5. Mengajarkan tekhnik relaksasi dan atau nafas dalam. Ibu mau melakukan tekhnik
relaksasi dan nafas dalam yang diajarkan dengan mandiri.
6. Menciptakan lingkungan dengan suasana rilaks serta tenang dan berikan
dukungan emosional kepada ibu. Kondisi ruangan atau lingkungan tampak tenang
dan ibu mulai kelihatan rilaks karena selalu didampingi oleh suami dan keluarga.
7. Memberitahu ibu tentang kondisi kehamilannya. Ibu mengerti bahwa ia
mengalami kehamilan ektopik terganggu dan bersedia mengakhiri kehamilannya.
8. Memberitahu ibu tentang rencana tindakan pembedahan yang akan dilakukan.
Ibu mengerti dan siap dengan segala risiko yang dipilih.

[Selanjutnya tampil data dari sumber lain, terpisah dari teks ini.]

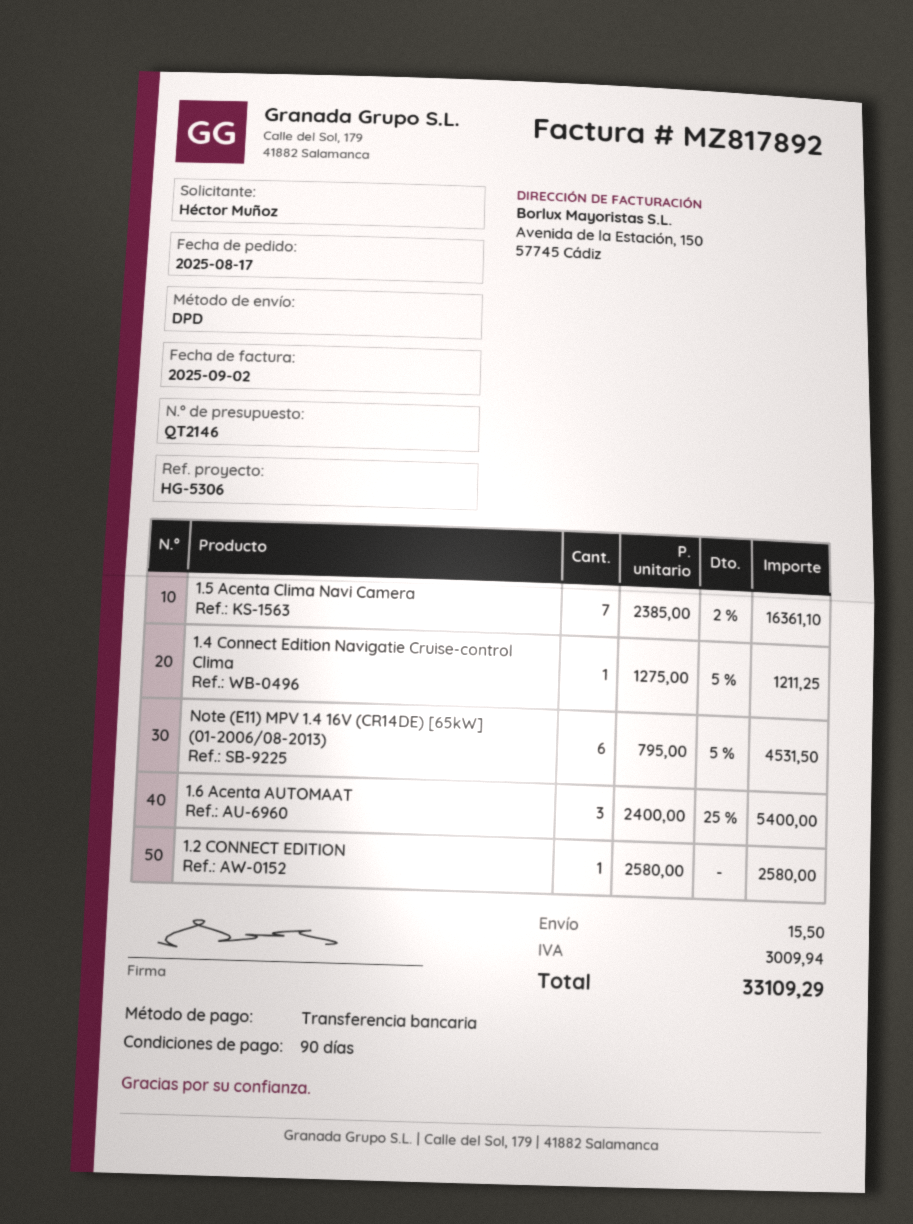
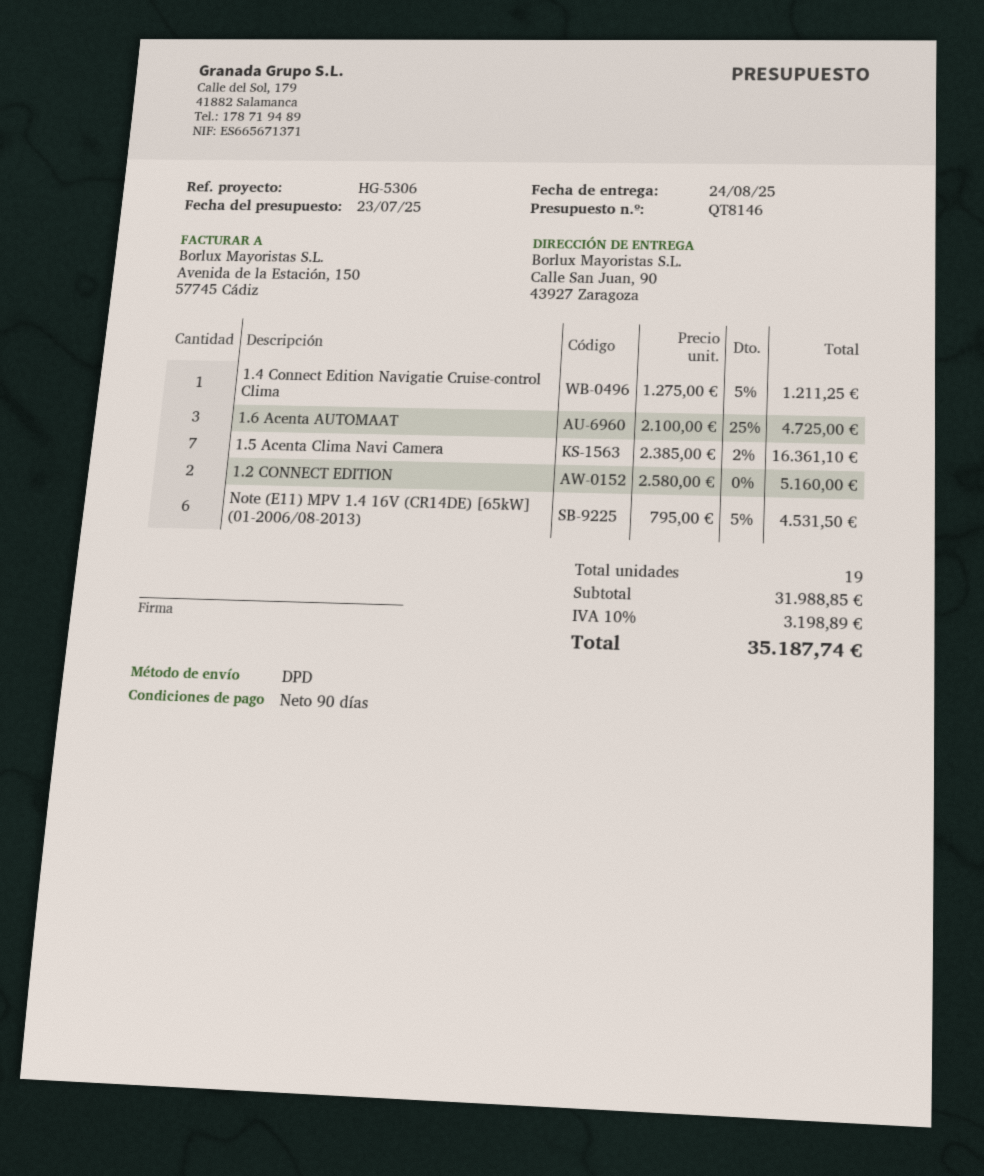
quote number: QT2146 -> QT8146
1.6 Acenta AUTOMAAT: 3 x 2400.00 - 25% = 5400.00 -> 3 x 2100.00 - 25% = 4725.00
1.2 CONNECT EDITION: 1 x 2580.00 = 2580.00 -> 2 x 2580.00 = 5160.00
shipping: 15.50 -> none
tax: 3009.94 -> 3198.89
total: 33109.29 -> 35187.74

9. Menganjurkan pada ibu untuk bed rest total. Ibu mau mengikuti dan tampak
berbaring di atas tempat tidur dalam posisi terlentang.
10. Menganjurkan pada ibu dan suami untuk mengungkapkan perasaan khawatir,
kehilangan, dan kesedihan yang dirasakan. Ibu tampak bersedih dan meneteskan
air mata saat bercerita tentang kehamilan pertamanya yang keguguran. Dan ingin
sekali memiliki anak dari kehamilan yang keduanya.
11. Penatalaksanaan pemberian terapi cairan intravena. Tampak terpasang infus
dengan cairan RL (Ringer Laktat) 28 tetes/menit.
12. Penatalaksanaan terapi dokter spesialis obstetri dan ginekologi seperti pemberian
obat analgetik, antibiotik, dan anti perdarahan. Cefotaxime 1 gr IV, Ranitidin 50
mg (2 ml) IV, Asam traneksamat 3 x 1 IV, dan Ketorolac 4 x 1 IV.
13. Menginformasikan pada ibu tentang hasil pemeriksaannya. Ibu mengerti
penjelasan yang diberikan dan bersedia bekerja sama terhadap tindakan yang akan
diberikan.
14. Operasi akan dilaksanakan tanggal 27 September 2014 jam 11.50 WITA dengan
indikasi Ruptur Tuba Pors Ampularis, nama atau jenis operasi : Salpingektomi,
jenis anastesi : SAB, spesialis bedah : dr. Nursanty A.P, SpOG.